## WHAT YOU NEED TO DO
Take the lines from the head of the listing through the one bearing "Wireless presenter - wireless,: 1" and copy them exactly, leaving every picture out.

## SOURCE RECORDS
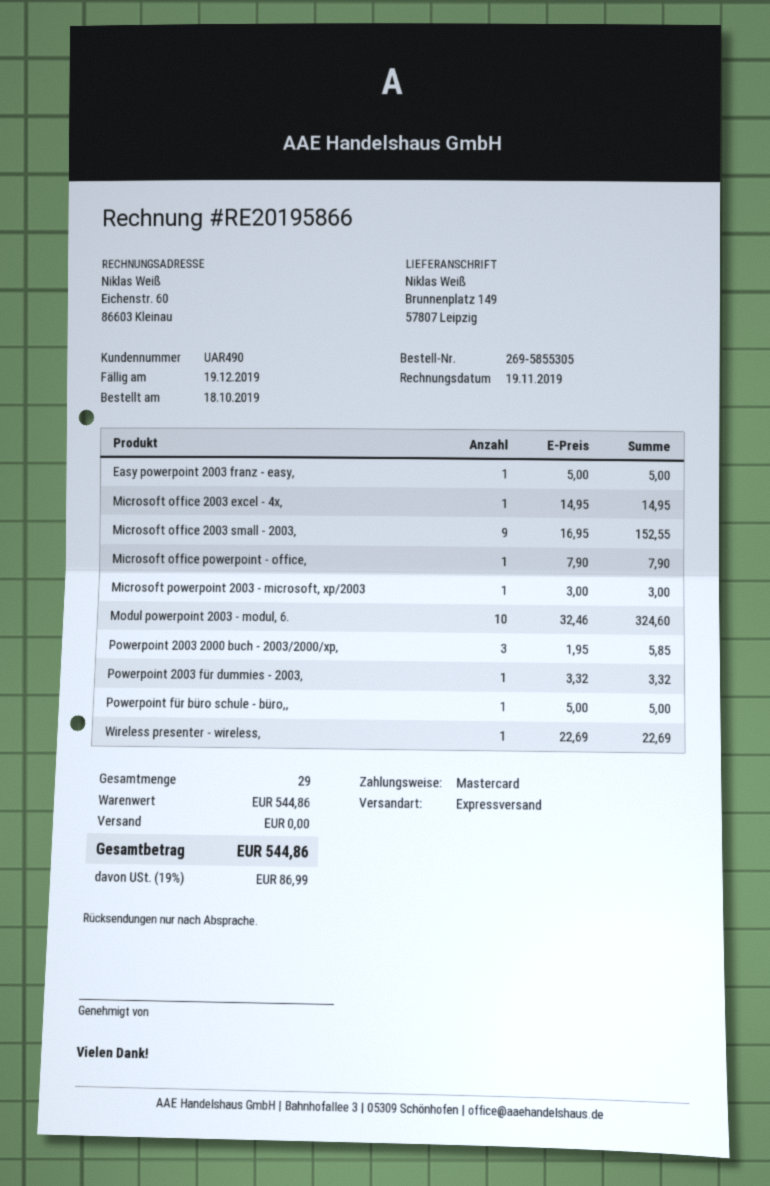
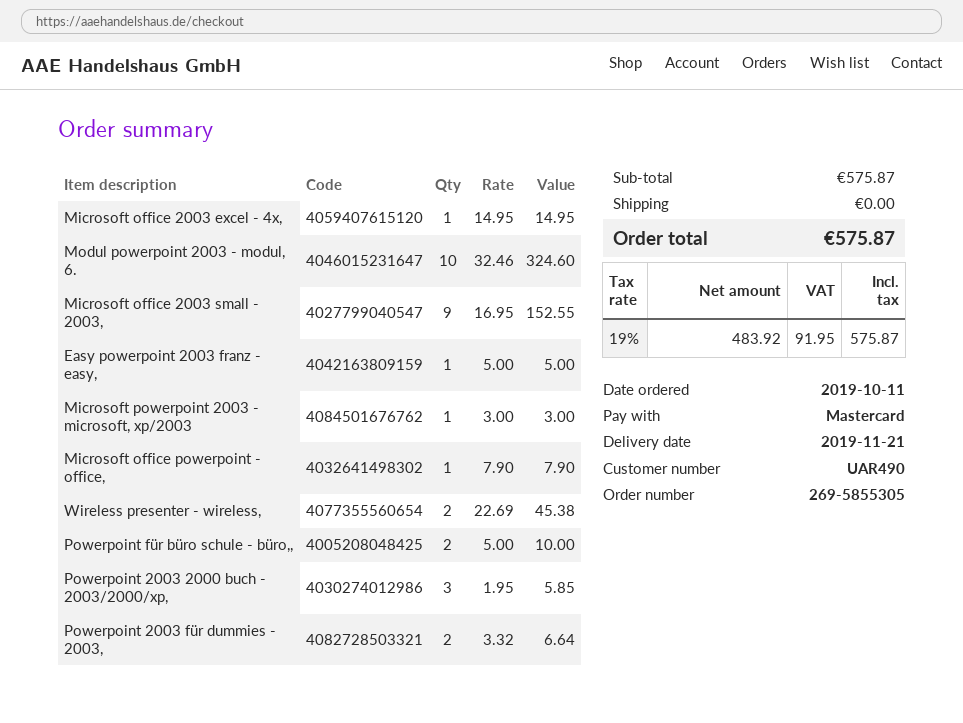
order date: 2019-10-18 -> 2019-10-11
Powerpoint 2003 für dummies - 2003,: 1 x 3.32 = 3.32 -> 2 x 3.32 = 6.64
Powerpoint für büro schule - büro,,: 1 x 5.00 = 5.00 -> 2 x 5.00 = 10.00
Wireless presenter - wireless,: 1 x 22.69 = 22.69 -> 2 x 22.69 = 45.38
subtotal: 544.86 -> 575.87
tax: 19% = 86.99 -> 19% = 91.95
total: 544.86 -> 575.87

## EXPECTED ANSWER
order date: 2019-10-18 -> 2019-10-11
Powerpoint 2003 für dummies - 2003,: 1 x 3.32 = 3.32 -> 2 x 3.32 = 6.64
Powerpoint für büro schule - büro,,: 1 x 5.00 = 5.00 -> 2 x 5.00 = 10.00
Wireless presenter - wireless,: 1 x 22.69 = 22.69 -> 2 x 22.69 = 45.38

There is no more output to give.